Armed with garbage bags and sturdy gloves, volunteers will come together for one of the largest river clean-ups at the mouth of the Black River in Paarden Eiland on Saturday. Photo: Supplied

Cape Town – The magnitude of trash entering Table Bay through the Black River has prompted 10 non-profit and citizen-led activist groups to join forces for a mass clean-up at the mouth of the river in Paarden Eiland on Saturday.

Concerned citizens and non-profit organisations have increasingly hosted clean-ups along rivers. During a scouting operation along the river in April, river cleaning volunteers discovered a mass of trash that has accumulated at the Black River mouth. 

From past clean-up operations, it's estimated around 70 large trash bags of waste flow down the Black River and into the sea every day. 

“We were in tears. The amount of plastic entering our oceans through the Black River was shocking," says Stefanie Titus, head of volunteering at #SeaTheBiggerPicture. 

“This has prompted us to join forces with several other volunteer river and beach cleaning initiatives to tackle the urgent situation.”

Armed with garbage bags and sturdy gloves, volunteers will come together for one of the largest river clean-ups in Cape Town on Saturday. 

The Black River is a tributary to the Salt River catchment area, which drains water from both Table Mountain and the Cape Flats into Table Bay. 

The Black River flows through the many – and diverse – communities of Cape Town: the southern suburbs, the Cape Flats, and the industrialised areas in the eastern City Bowl and northern suburbs. The river mouth is located in the industrial area of Paarden Eiland below the bridge of the R27. 

Chris Krauss, from #SeaTheBiggerPicture, one of the main organisers, stresses that while the trash often ends up on the beaches, “more important are the effects of all this waste in our fresh and seawater mass, which are devastating for bird and marine life.” 

A recent example is the dozens of dead baby turtles that washed up on the Overstrand coast. Marine scientists found micro-plastics, Styrofoam balls, and small pieces of plastic wrappers in their stomachs. They believe the turtles may have died from ingesting the trash.

Chavonne Snyman, founder of the Plastic Pollution Initiative, says they have seen that uncontrolled dumping upstream means that, during heavy rain, “plastic, mattresses, TVs, nurdles, medical and other waste wash down the river into the ocean”.

Researchers have found that where rivers flow into the ocean, the density fronts between fresh and salt water help to concentrate zooplankton and larval fish, making them more available to predators. 

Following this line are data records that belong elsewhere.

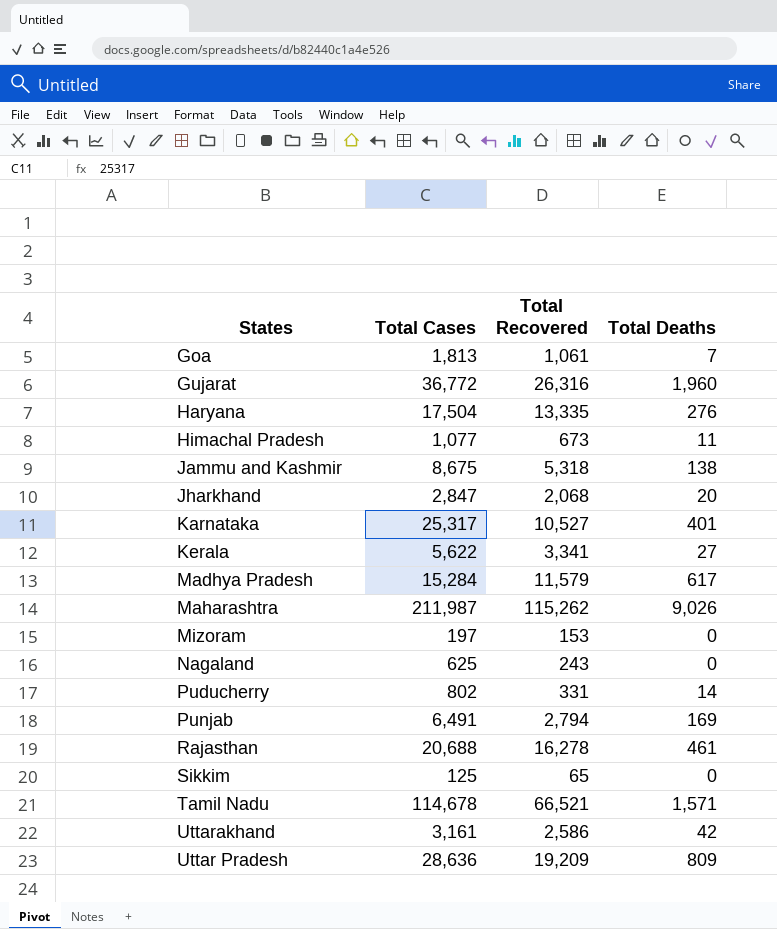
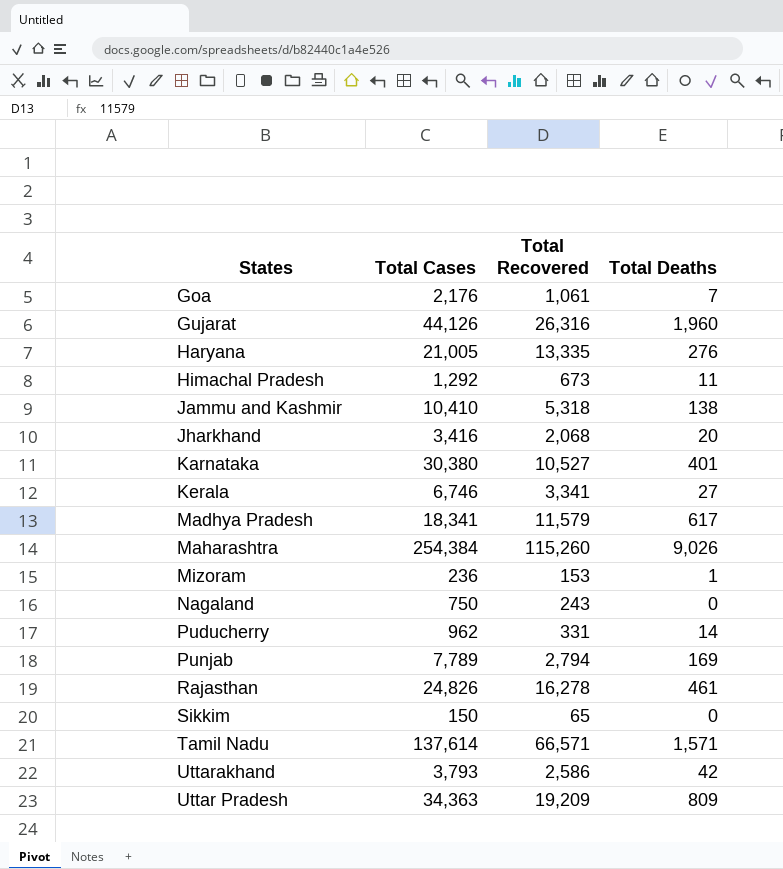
Goa | Total Cases: 1,813 -> 2,176
Gujarat | Total Cases: 36,772 -> 44,126
Haryana | Total Cases: 17,504 -> 21,005
Himachal Pradesh | Total Cases: 1,077 -> 1,292
Jammu and Kashmir | Total Cases: 8,675 -> 10,410
Jharkhand | Total Cases: 2,847 -> 3,416
Karnataka | Total Cases: 25,317 -> 30,380
Kerala | Total Cases: 5,622 -> 6,746
Madhya Pradesh | Total Cases: 15,284 -> 18,341
Maharashtra | Total Cases: 211,987 -> 254,384
Maharashtra | Total Recovered: 115,262 -> 115,260
Mizoram | Total Cases: 197 -> 236
Mizoram | Total Deaths: 0 -> 1
Nagaland | Total Cases: 625 -> 750
Puducherry | Total Cases: 802 -> 962
Punjab | Total Cases: 6,491 -> 7,789
Rajasthan | Total Cases: 20,688 -> 24,826
Sikkim | Total Cases: 125 -> 150
Tamil Nadu | Total Cases: 114,678 -> 137,614
Tamil Nadu | Total Recovered: 66,521 -> 66,571
Uttarakhand | Total Cases: 3,161 -> 3,793
Uttar Pradesh | Total Cases: 28,636 -> 34,363

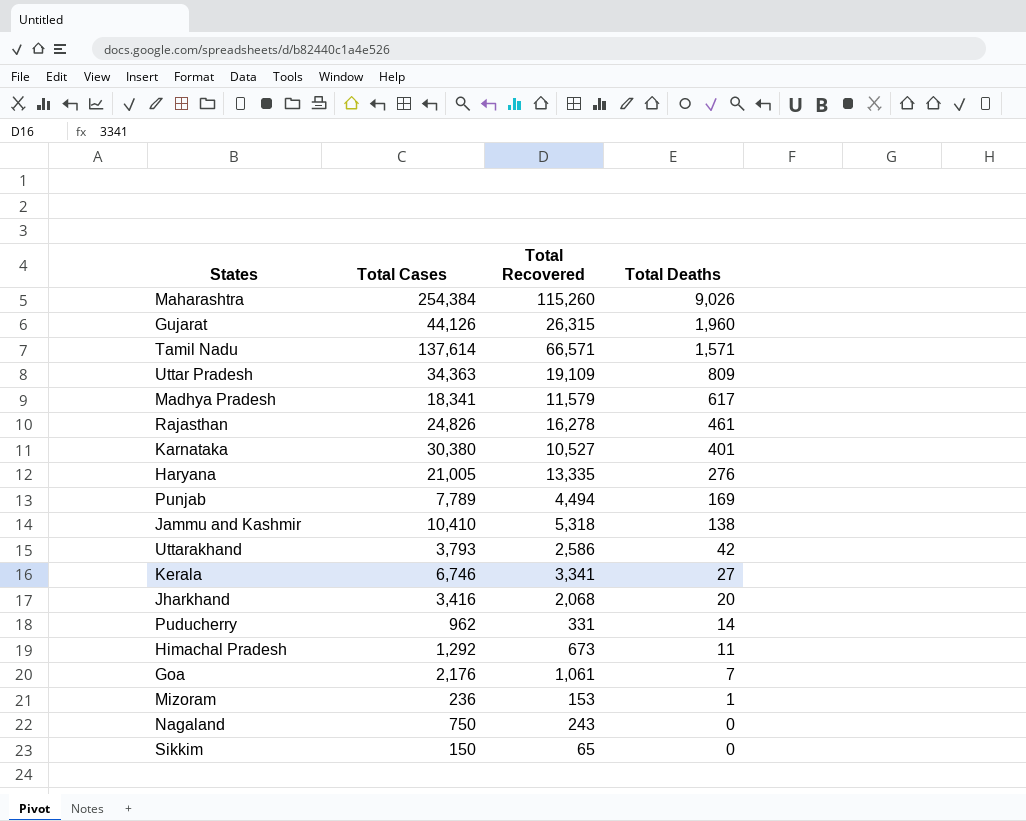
row order: none -> Total Deaths descending
Gujarat | Total Recovered: 26,316 -> 26,315
Uttar Pradesh | Total Recovered: 19,209 -> 19,109
Punjab | Total Recovered: 2,794 -> 4,494

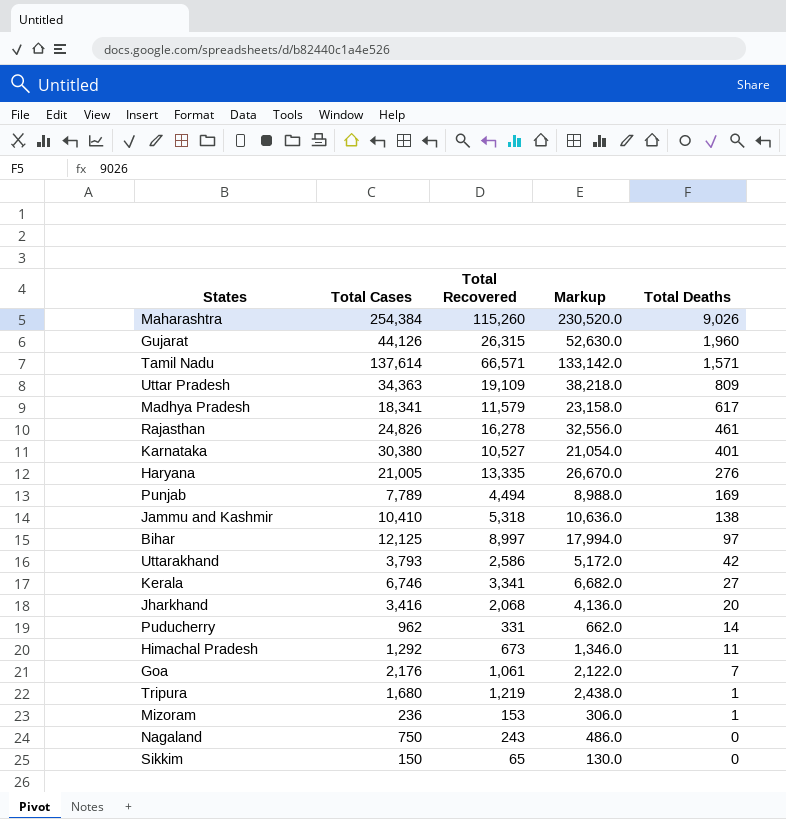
column Markup | formula: none -> [Total Recovered] * 2
row Bihar: none -> 12,125 | 8,997 | 17,994.0 | 97
row Tripura: none -> 1,680 | 1,219 | 2,438.0 | 1

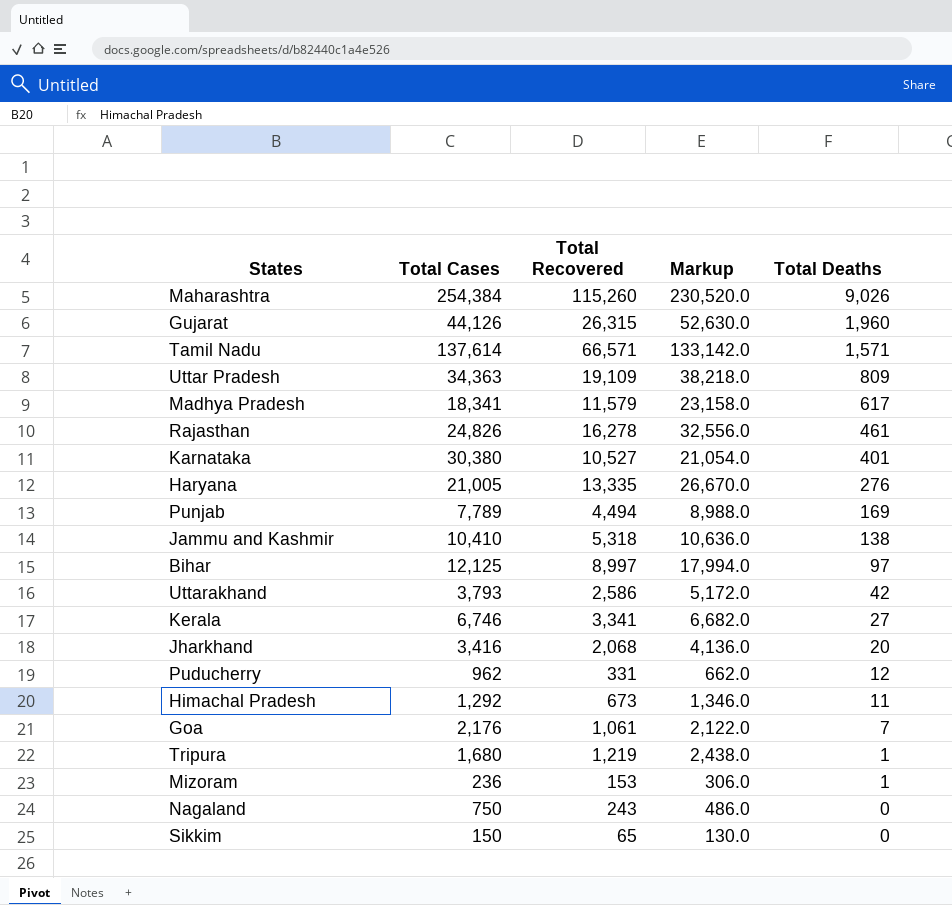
Puducherry | Total Deaths: 14 -> 12

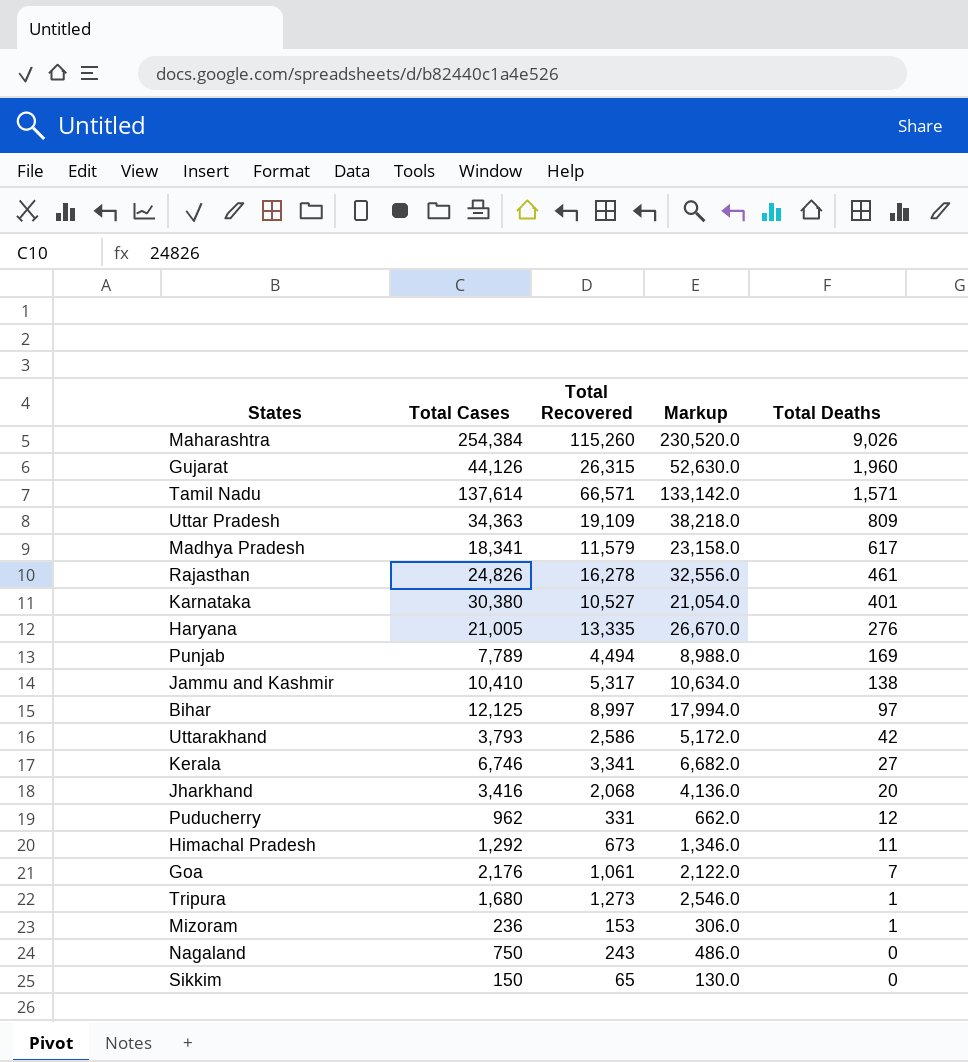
Jammu and Kashmir | Total Recovered: 5,318 -> 5,317
Jammu and Kashmir | Markup: 10,636.0 -> 10,634.0
Tripura | Total Recovered: 1,219 -> 1,273
Tripura | Markup: 2,438.0 -> 2,546.0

They found that predatory seabirds and prey fish were more in abundance in the area where the salt and fresh water mixes, pointing to the importance of good water quality where rivers meet the sea. 

In the case of the Black River, invasive plants and a tremendous amount of trash that find its way into the river are seriously compromising the water quality. 

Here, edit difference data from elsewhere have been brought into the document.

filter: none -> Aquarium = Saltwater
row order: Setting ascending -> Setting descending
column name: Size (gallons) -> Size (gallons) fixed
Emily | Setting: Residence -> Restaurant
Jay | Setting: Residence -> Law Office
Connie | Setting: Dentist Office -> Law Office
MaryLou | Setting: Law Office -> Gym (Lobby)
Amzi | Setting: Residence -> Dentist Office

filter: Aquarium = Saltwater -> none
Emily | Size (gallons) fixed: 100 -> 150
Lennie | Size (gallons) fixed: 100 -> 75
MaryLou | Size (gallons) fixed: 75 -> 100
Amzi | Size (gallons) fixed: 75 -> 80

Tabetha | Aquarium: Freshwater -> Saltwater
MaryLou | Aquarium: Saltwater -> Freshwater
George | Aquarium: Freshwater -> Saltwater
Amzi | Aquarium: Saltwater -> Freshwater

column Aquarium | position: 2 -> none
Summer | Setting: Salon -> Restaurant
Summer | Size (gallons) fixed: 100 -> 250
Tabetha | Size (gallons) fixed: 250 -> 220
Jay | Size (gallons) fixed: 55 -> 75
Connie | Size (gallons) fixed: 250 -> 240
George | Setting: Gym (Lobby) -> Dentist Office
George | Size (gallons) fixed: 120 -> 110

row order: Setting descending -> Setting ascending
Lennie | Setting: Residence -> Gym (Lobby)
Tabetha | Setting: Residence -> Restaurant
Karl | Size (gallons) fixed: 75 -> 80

This comes to the detriment of life forms not only around the river mouth, but also upstream. Near the suburb of Observatory, for example, the river is flowing alongside the Raapenberg Bird Sanctuary, a protected area that is an important breeding side for Egyptian geese, sacred ibis and other duck species.

The clean-up is organised by #SeaTheBiggerPicture, Oceano Reddentes, Stasher, Animal Ocean and Surf CPT. They will be joined from volunteers of five initiatives run by concerned citizens from Milnerton, Pinelands, Observatory, Mowbray, Muizenberg, Claremont and Rondebosch. 

These volunteer groups and non-profit organisations all are very active through regular beach and river clean-ups, liaising with the City of Cape Town to install nets to catch floating trash and a current petition against domestic, industrial and medical waste pollution of the City’s rivers (http://bit.ly/End-Water-Trash).   

"We would like to involve members of the public – and members of the media – to join us; we need all the help we can get. 

"And, hopefully joining us once will encourage people to come to our regular cleans or start ones in their own areas," said Krauss. “Dogs, families, friends – all are welcome.”

The event starts at 10am on Saturday. After a safety briefing and the actual clean-up and sorting of collected material, it will conclude with educational talks.

Participants will be provided with gloves and buckets. Parking can be found on either side of the river, in President Kruger or Nautilus streets, Paarden Eiland.

The trash will be sorted in three categories by the volunteers. What can be recycled will be placed in separate recycling bins. 

Single-use plastic like chips packaging, straws or candy wrapper will be stuffed in 2-litre soft-drink plastic bottles, called ecobricks, which can be used in construction. 

There is a conscious effort to make the clean a zero-waste clean – if it cannot be put in an ocean eco brick (an ecobrick that takes dirty and wet plastics), it will be taken to the closest landfill.